WHAT TO PRODUCE:
Since only part of the records is wanted, repeat exactly the lines from the one containing "Connection: 4 x" through the last line, both included.

Edit difference data
━━━━━━
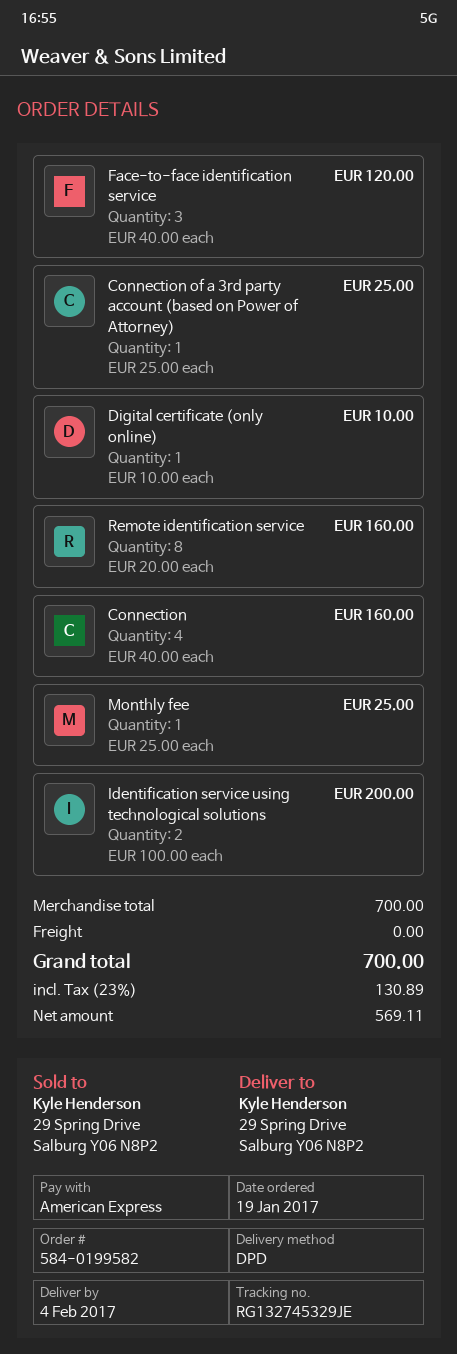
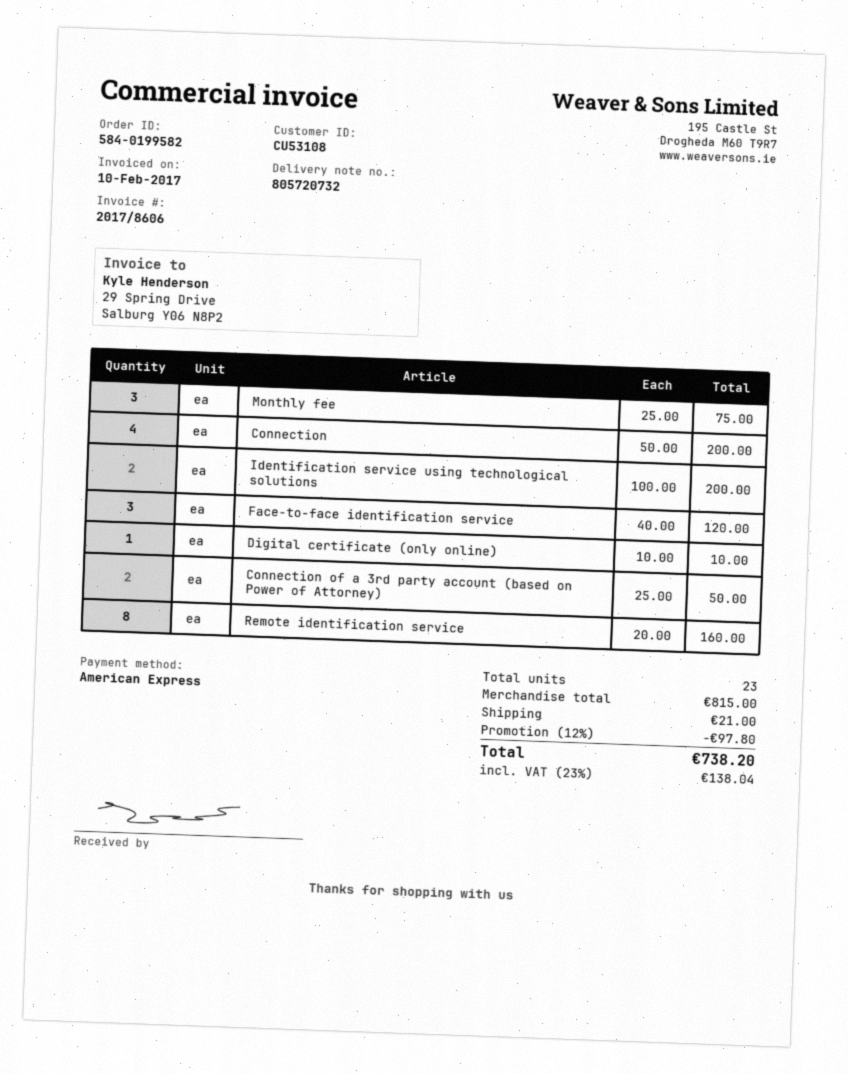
Connection of a 3rd party account (based on Power of Attorney): 1 x 25.00 = 25.00 -> 2 x 25.00 = 50.00
Connection: 4 x 40.00 = 160.00 -> 4 x 50.00 = 200.00
Monthly fee: 1 x 25.00 = 25.00 -> 3 x 25.00 = 75.00
subtotal: 700.00 -> 815.00
discount: none -> 12% = 97.80
shipping: 0.00 -> 21.00
tax: 23% = 130.89 -> 23% = 138.04
total: 700.00 -> 738.20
━━━━━━
RESULT OF THIS TASK:
Connection: 4 x 40.00 = 160.00 -> 4 x 50.00 = 200.00
Monthly fee: 1 x 25.00 = 25.00 -> 3 x 25.00 = 75.00
subtotal: 700.00 -> 815.00
discount: none -> 12% = 97.80
shipping: 0.00 -> 21.00
tax: 23% = 130.89 -> 23% = 138.04
total: 700.00 -> 738.20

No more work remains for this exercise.